### Exercise instructions
From the entries below, pull out each line where "independent" appears.
====== Extracted data
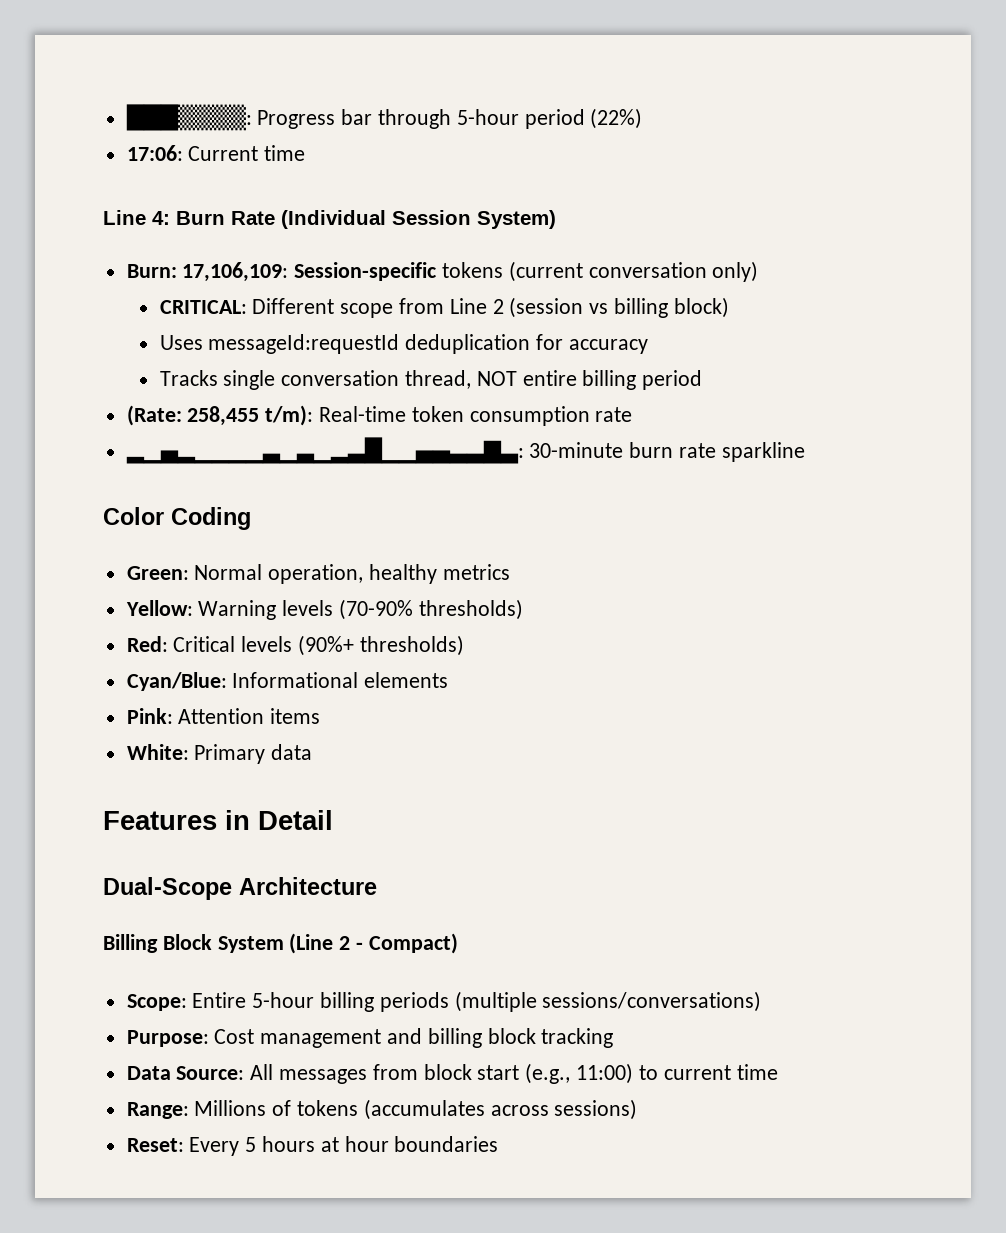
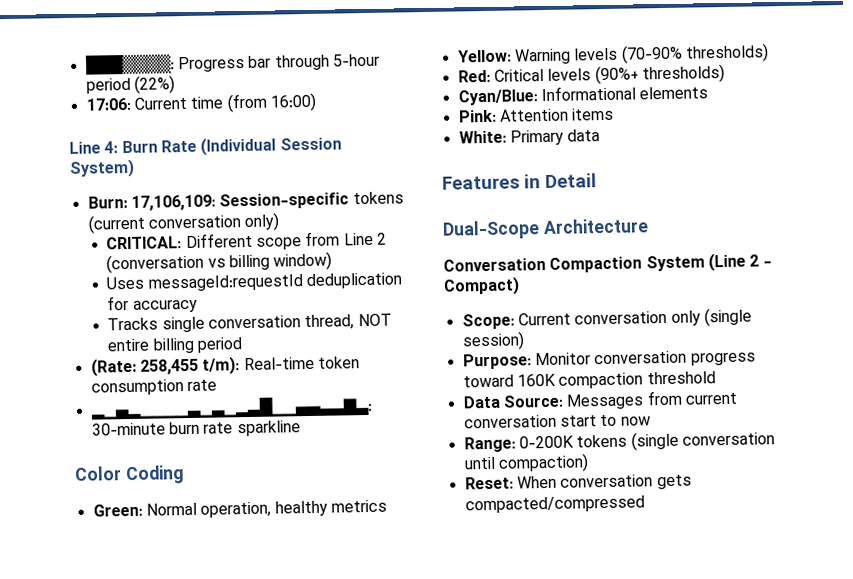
- 17:06: Current time
+ 17:06: Current time (from 16:00)
- CRITICAL: Different scope from Line 2 (session vs billing block)
+ CRITICAL: Different scope from Line 2 (conversation vs billing window)
- Billing Block System (Line 2 - Compact)
+ Conversation Compaction System (Line 2 - Compact)
- Scope: Entire 5-hour billing periods (multiple sessions/conversations)
- Purpose: Cost management and billing block tracking
- Data Source: All messages from block start (e.g., 11:00) to current time
- Range: Millions of tokens (accumulates across sessions)
- Reset: Every 5 hours at hour boundaries
+ Scope: Current conversation only (single session)
+ Purpose: Monitor conversation progress toward 160K compaction threshold
+ Data Source: Messages from current conversation start to now
+ Range: 0-200K tokens (single conversation until compaction)
+ Reset: When conversation gets compacted/compressed

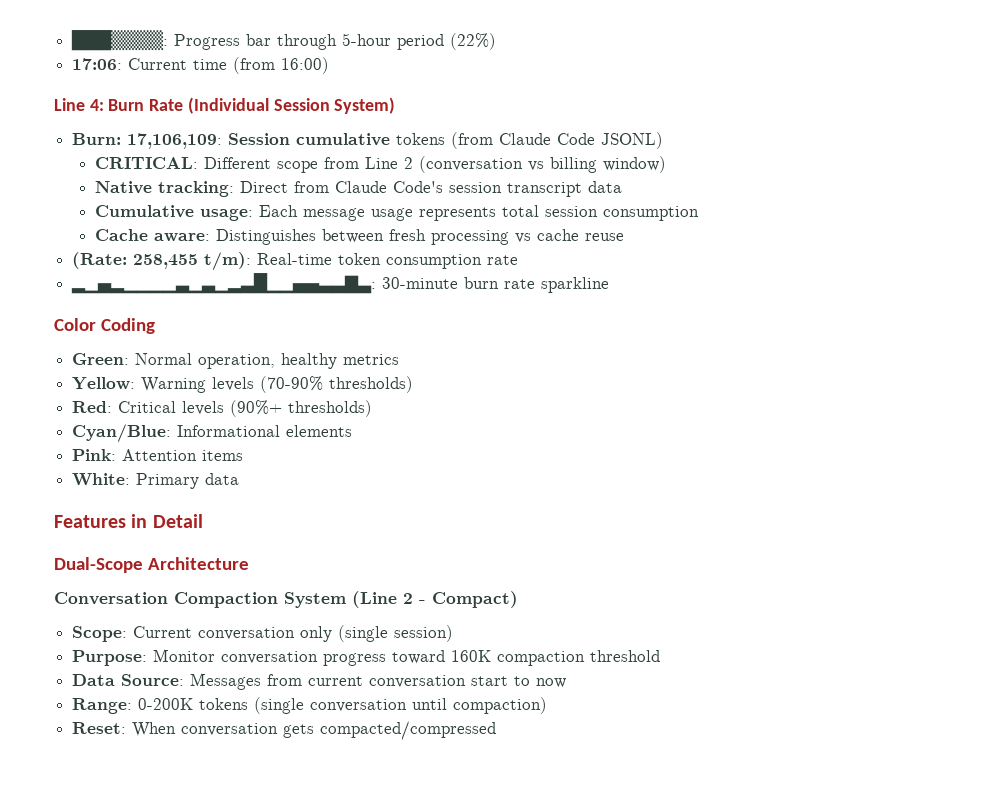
- Burn: 17,106,109: Session-specific tokens (current conversation only)
+ Burn: 17,106,109: Session cumulative tokens (from Claude Code JSONL)
- Uses messageId:requestId deduplication for accuracy
- Tracks single conversation thread, NOT entire billing period
+ Native tracking: Direct from Claude Code's session transcript data
+ Cumulative usage: Each message usage represents total session consumption
+ Cache aware: Distinguishes between fresh processing vs cache reuse

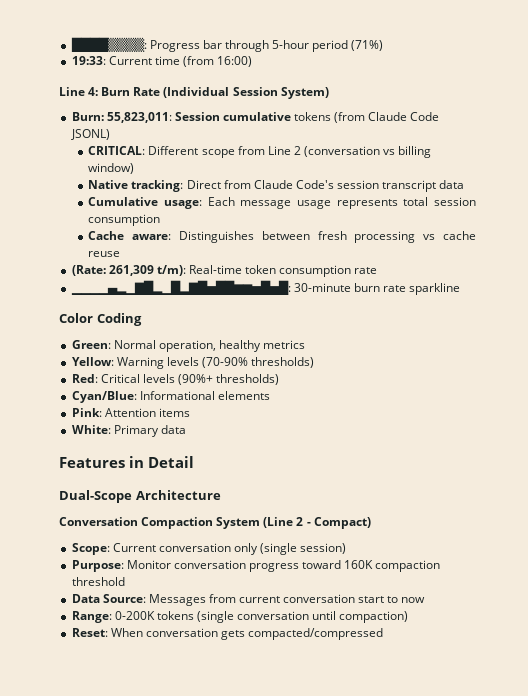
- ███▒▒▒▒: Progress bar through 5-hour period (22%)
- 17:06: Current time (from 16:00)
+ ████▒▒▒▒: Progress bar through 5-hour period (71%)
+ 19:33: Current time (from 16:00)
- Burn: 17,106,109: Session cumulative tokens (from Claude Code JSONL)
+ Burn: 55,823,011: Session cumulative tokens (from Claude Code JSONL)
- (Rate: 258,455 t/m): Real-time token consumption rate
+ (Rate: 261,309 t/m): Real-time token consumption rate
- ▂▁▄▂▁▁▁▁▃▁▃▁▂▃█▁▁▄▄▃▃▇▃: 30-minute burn rate sparkline
+ ▁▁▁▁▄▂▁▇█▂▁█▂▇█▅██▆▆▅█▅█: 30-minute burn rate sparkline

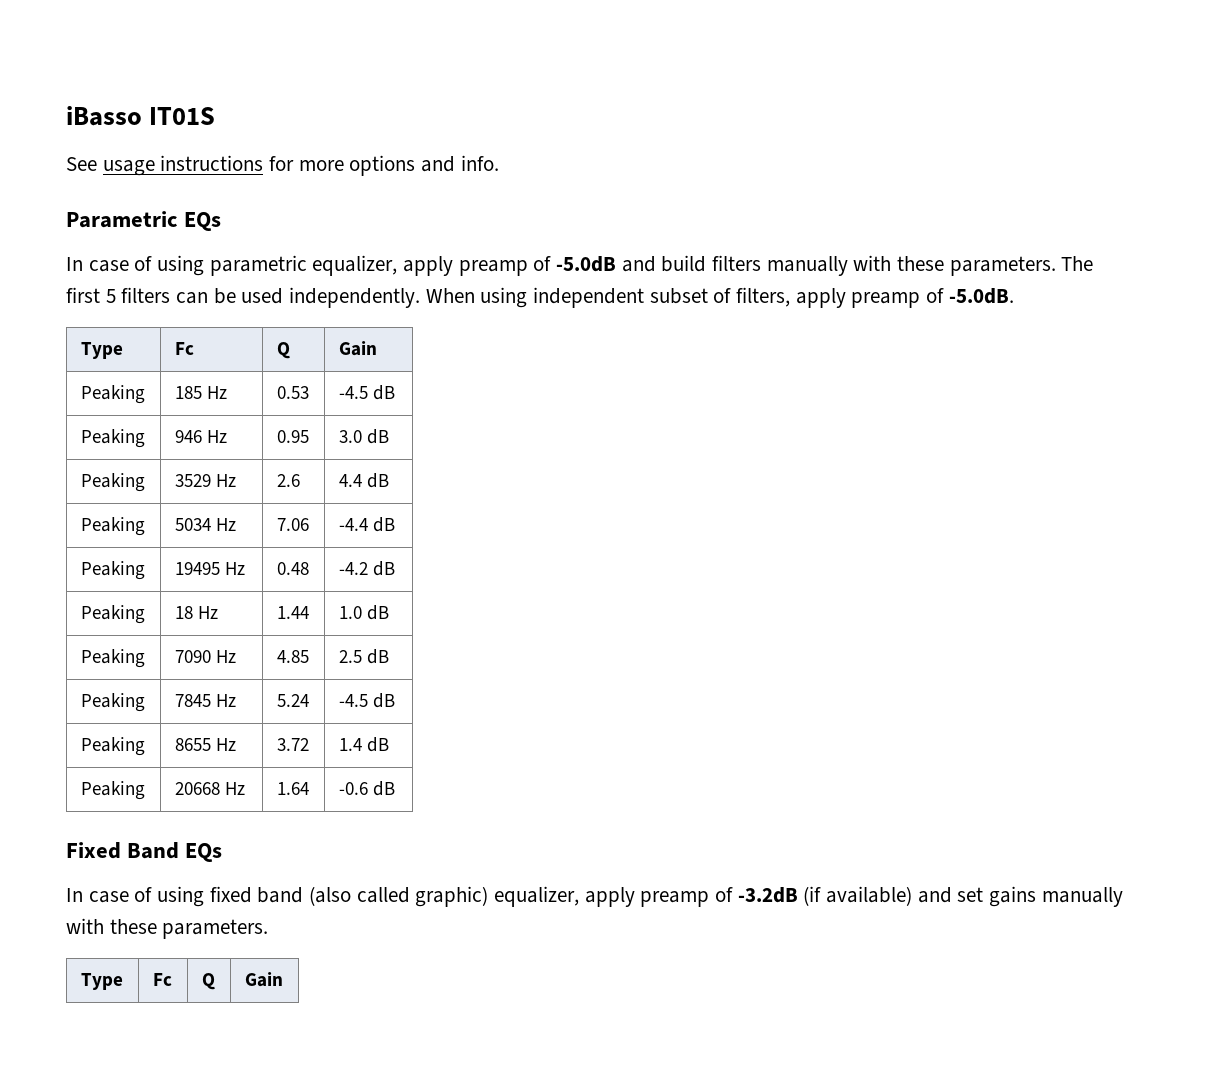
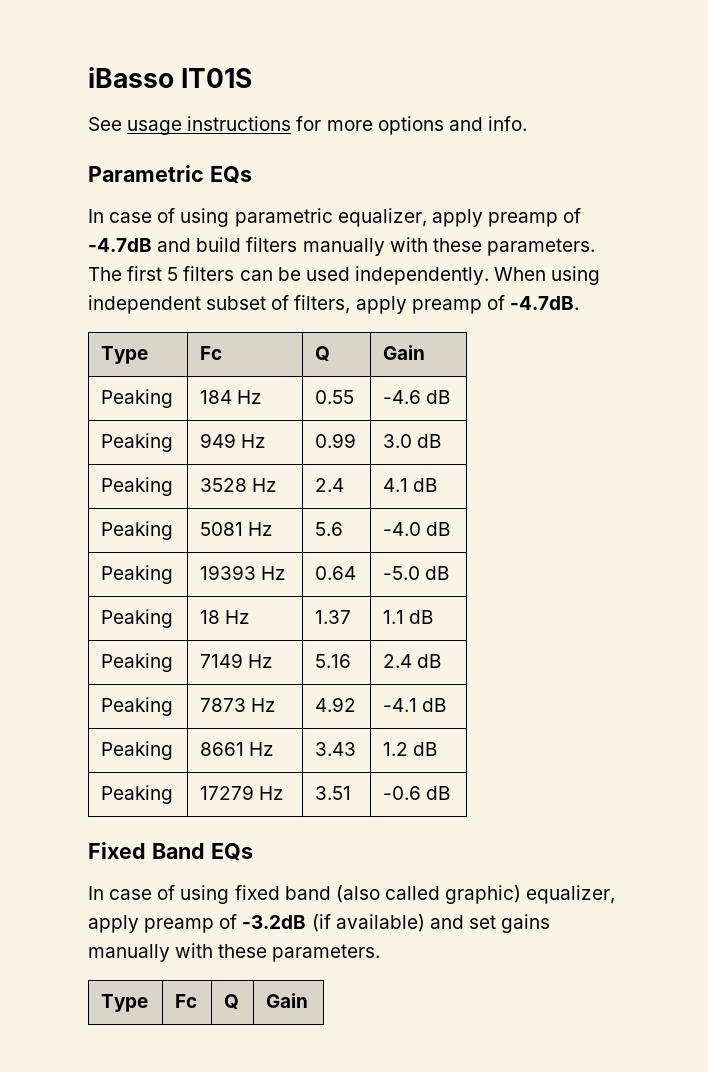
- In case of using parametric equalizer, apply preamp of -5.0dB and build filters manually with these parameters.
+ In case of using parametric equalizer, apply preamp of -4.7dB and build filters manually with these parameters.
- When using independent subset of filters, apply preamp of -5.0dB.
+ When using independent subset of filters, apply preamp of -4.7dB.
- Peaking | 185 Hz | 0.53 | -4.5 dB
- Peaking | 946 Hz | 0.95 | 3.0 dB
+ Peaking | 184 Hz | 0.55 | -4.6 dB
+ Peaking | 949 Hz | 0.99 | 3.0 dB
- Peaking | 3529 Hz | 2.6 | 4.4 dB
- Peaking | 5034 Hz | 7.06 | -4.4 dB
- Peaking | 19495 Hz | 0.48 | -4.2 dB
+ Peaking | 3528 Hz | 2.4 | 4.1 dB
+ Peaking | 5081 Hz | 5.6 | -4.0 dB
+ Peaking | 19393 Hz | 0.64 | -5.0 dB
- Peaking | 18 Hz | 1.44 | 1.0 dB
- Peaking | 7090 Hz | 4.85 | 2.5 dB
- Peaking | 7845 Hz | 5.24 | -4.5 dB
- Peaking | 8655 Hz | 3.72 | 1.4 dB
- Peaking | 20668 Hz | 1.64 | -0.6 dB
+ Peaking | 18 Hz | 1.37 | 1.1 dB
+ Peaking | 7149 Hz | 5.16 | 2.4 dB
+ Peaking | 7873 Hz | 4.92 | -4.1 dB
+ Peaking | 8661 Hz | 3.43 | 1.2 dB
+ Peaking | 17279 Hz | 3.51 | -0.6 dB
============
### Response to this exercise
- When using independent subset of filters, apply preamp of -5.0dB.
+ When using independent subset of filters, apply preamp of -4.7dB.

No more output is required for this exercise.